Like most young girls growing up, I’ve always dreamt about my wedding day. I never cared too much about what my wedding would look like, but I knew I wanted to be married one day. I didn’t think my marriage would be anything less than perfect because I grew up seeing nothing short of forever, and I wanted to keep that legacy going.
I believed that I had some realistic expectations about marriage. I knew it would be a huge commitment thanks to watching the generations before me. There may be some tough times, but it’ll be nothing that love wouldn’t help make the best of because that’s what marriage is all about it, right?
Boy, was I wrong. Marriage is not for the faint of heart.
Every day, thousands of posts are shared depicting happy marriages from buying houses, taking lavish trips, extravagant weddings, and birth announcements. But no one shares what to do when those hard moments happen.

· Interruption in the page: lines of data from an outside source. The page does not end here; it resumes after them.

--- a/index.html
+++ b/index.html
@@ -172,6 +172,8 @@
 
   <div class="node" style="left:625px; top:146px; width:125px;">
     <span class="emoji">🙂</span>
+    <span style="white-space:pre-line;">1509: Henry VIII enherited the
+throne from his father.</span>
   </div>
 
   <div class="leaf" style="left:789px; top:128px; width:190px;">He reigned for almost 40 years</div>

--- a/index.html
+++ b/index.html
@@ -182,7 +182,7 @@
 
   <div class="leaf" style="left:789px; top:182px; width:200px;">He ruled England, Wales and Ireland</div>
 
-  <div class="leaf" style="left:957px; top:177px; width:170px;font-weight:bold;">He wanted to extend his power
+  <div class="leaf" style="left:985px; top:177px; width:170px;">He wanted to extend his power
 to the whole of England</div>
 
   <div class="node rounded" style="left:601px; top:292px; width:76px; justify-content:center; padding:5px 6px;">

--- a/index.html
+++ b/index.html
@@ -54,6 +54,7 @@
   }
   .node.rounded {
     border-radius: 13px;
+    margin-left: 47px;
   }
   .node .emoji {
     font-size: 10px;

My husband and I have been married for almost five years, and this summer, we experienced an extremely hard moment. I honestly didn’t think we would make it out on the other side still married. But, I’m happy to say we did.

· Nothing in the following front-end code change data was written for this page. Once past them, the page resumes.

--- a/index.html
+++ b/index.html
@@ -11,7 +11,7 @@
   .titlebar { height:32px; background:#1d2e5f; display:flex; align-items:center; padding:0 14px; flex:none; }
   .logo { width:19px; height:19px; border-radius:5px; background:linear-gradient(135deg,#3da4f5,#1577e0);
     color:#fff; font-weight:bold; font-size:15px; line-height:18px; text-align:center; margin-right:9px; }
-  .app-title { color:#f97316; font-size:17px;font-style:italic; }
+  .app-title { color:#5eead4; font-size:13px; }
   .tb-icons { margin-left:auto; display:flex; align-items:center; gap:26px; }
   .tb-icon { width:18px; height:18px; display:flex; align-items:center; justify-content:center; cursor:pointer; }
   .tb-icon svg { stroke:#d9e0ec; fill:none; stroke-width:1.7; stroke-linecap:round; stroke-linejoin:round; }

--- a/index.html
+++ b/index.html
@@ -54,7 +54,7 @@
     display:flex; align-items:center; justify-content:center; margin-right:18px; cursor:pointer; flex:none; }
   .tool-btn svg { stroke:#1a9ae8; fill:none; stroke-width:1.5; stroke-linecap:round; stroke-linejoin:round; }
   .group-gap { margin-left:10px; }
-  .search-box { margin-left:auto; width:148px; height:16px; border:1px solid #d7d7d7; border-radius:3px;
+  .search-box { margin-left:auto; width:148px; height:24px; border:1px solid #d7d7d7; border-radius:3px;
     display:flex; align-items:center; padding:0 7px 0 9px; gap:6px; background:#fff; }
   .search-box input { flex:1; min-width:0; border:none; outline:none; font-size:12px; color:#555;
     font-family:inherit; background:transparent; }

Part of being with someone for the rest of your life is learning to accept reality. There will be many ups, but there will be some downs as well. Just as many times that we see eye to eye, we’ll also have some disagreements. There are times when we’ll get sick of each other and need a bit of personal space.
Now, that we’ve had our first big fight, it’s interesting that I ever thought that we’d have total and complete synchronicity at all times. I expected my spouse to anticipate my thoughts and needs without saying a word and be the go-to person for any and everything that might arise. Looking back, I set a lot of unrealistic expectations — including that every day I’d wake up thinking, “My life is perfect. I am complete and filled with total bliss.”

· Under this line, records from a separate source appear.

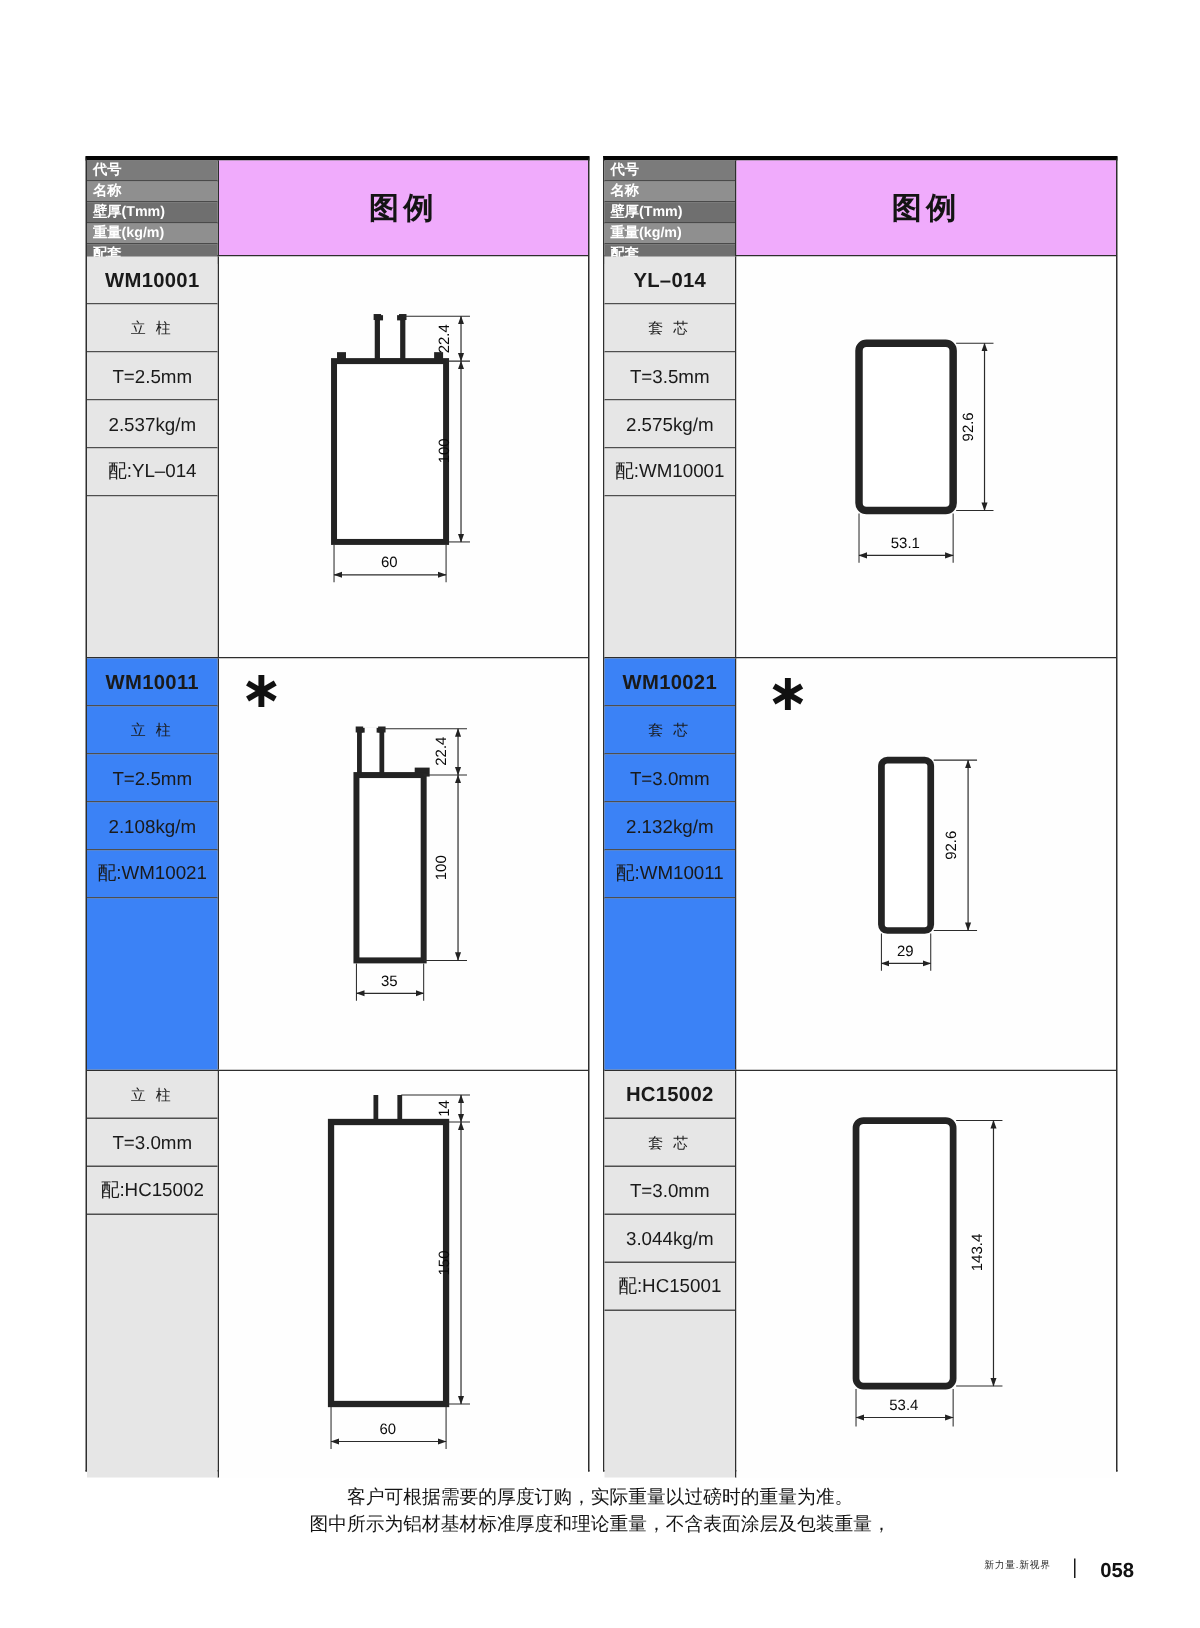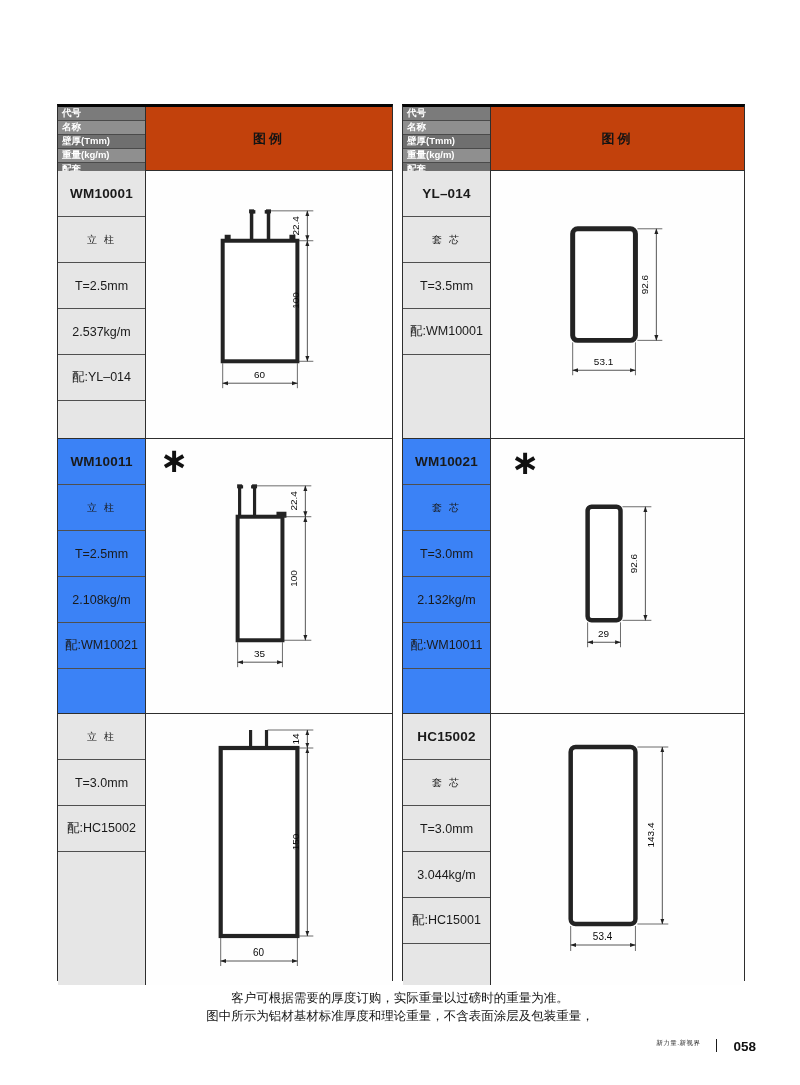--- a/index.html
+++ b/index.html
@@ -25,8 +25,8 @@
   .hrow:nth-child(even){background:#8f8f8f;}
   .hrow:first-child{background:#7b7b7b;}
   .hrow:last-child{border-bottom:none;}
-  .legend{flex:1;background:#c2410c;display:flex;align-items:center;justify-content:center;
-          font-size:13px;font-weight:bold;letter-spacing:3px;color:#141414;}
+  .legend{flex:1;background:#f0abfc;display:flex;align-items:center;justify-content:center;
+          font-size:20px;font-weight:bold;letter-spacing:3px;color:#141414;}
 
   
   .block{display:flex;border-bottom:1px solid #2e2e2e;box-sizing:border-box;}

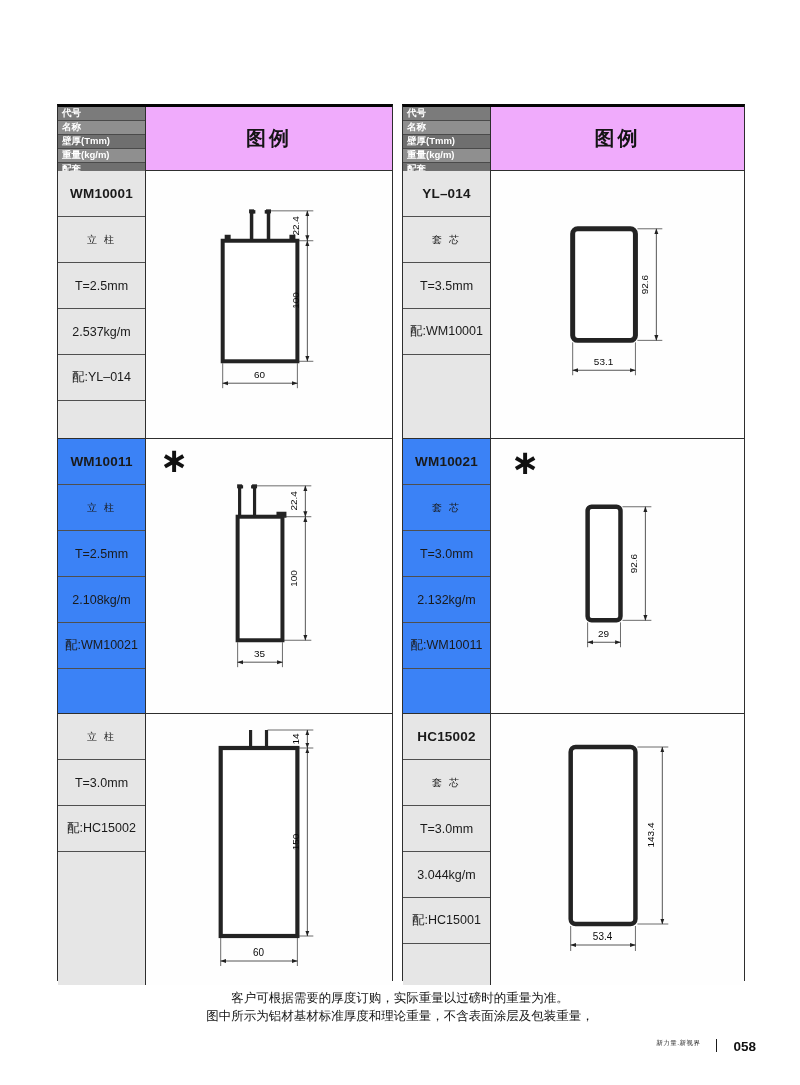--- a/index.html
+++ b/index.html
@@ -32,7 +32,7 @@
   .block{display:flex;border-bottom:1px solid #2e2e2e;box-sizing:border-box;}
   .block:last-child{border-bottom:none;}
   .labels{width:88px;display:flex;flex-direction:column;border-right:1px solid #2e2e2e;box-sizing:border-box;}
-  .lcell{height:46px;display:flex;align-items:center;justify-content:center;
+  .lcell{height:32px;display:flex;align-items:center;justify-content:center;
          background:#e6e6e6;border-bottom:1px solid #4f4f4f;box-sizing:border-box;
          font-size:12.5px;text-align:center;}
   .lfill{flex:1;background:#e6e6e6;}

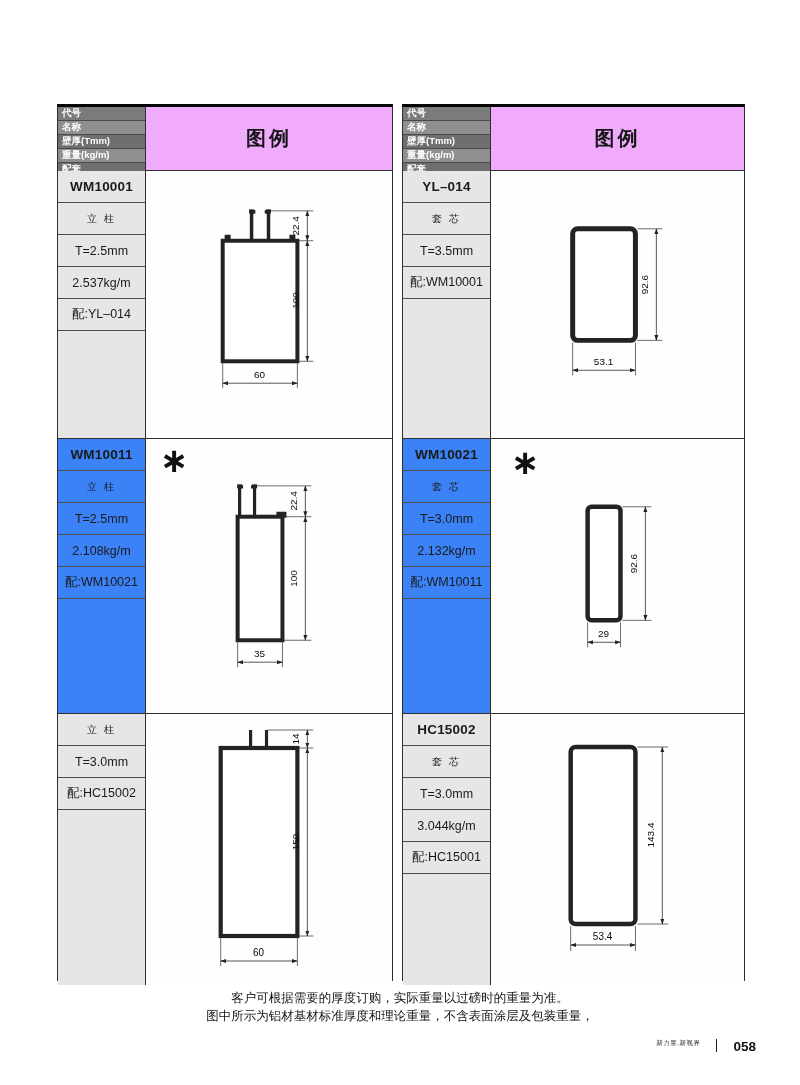--- a/index.html
+++ b/index.html
@@ -205,6 +205,7 @@
       <div class="lcell code">YL–014</div>
       <div class="lcell cname">套 芯</div>
       <div class="lcell">T=3.5mm</div>
+      <div class="lcell">2.575kg/m</div>
       <div class="lcell">配:WM10001</div>
       <div class="lfill"></div>
     </div>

But, marriage is not like that at all. At least not after the honeymoon phase has passed.
Marriage is indeed beautiful, but it is hard work. It takes a lot of unlearning and relearning. Marriages are amazing most of the time, but you have to work hard at it for the rest.
Now I like to think of my marriage like a plant. It requires a lot of attention and nurturing in order to thrive. If I forget to water it for a few days, it’ll start to wilt. At that point, it will be easy to just give up on it, but if I devote a little extra time to it, it’ll come back to life. It may even start to sprout some new blooms.
During the heat of the moment, it’s easy to just give up and throw in the towel. Just look at how many people are getting divorced these days and just moving into new relationships. The grass isn’t always greener on the other side. That new person may “glitter” in the beginning, but all that glitters isn’t gold. Everyone has flaws.
The biggest lesson I’ve learned going into my fifth year of marriage is that people grow and change. Marriage is about growing in the same direction, but even if one of us gets off the path, with a little patience (and a lot of hard work), we’ll be back walking on the same path together as we were in the beginning.
I’ve learned that marriage is about facing reality. It’s a beautiful union between two individuals, but it won’t always be sunshine and rainbows. During those moments of ups and downs, our union is something worth fighting for, and my first option shouldn’t be to just give up.
Sending love and virtual hugs to anyone currently struggling in their marriage. When those tough times arise, try your best to communicate, and don’t assume your spouse knows and understands your needs. Always be kind, understanding, and patient with your spouse. Finally, remember you can only control yourself. If you do your part and it fails, at least you gave your marriage all that you had to give. It’s possible for things to turn around for the better.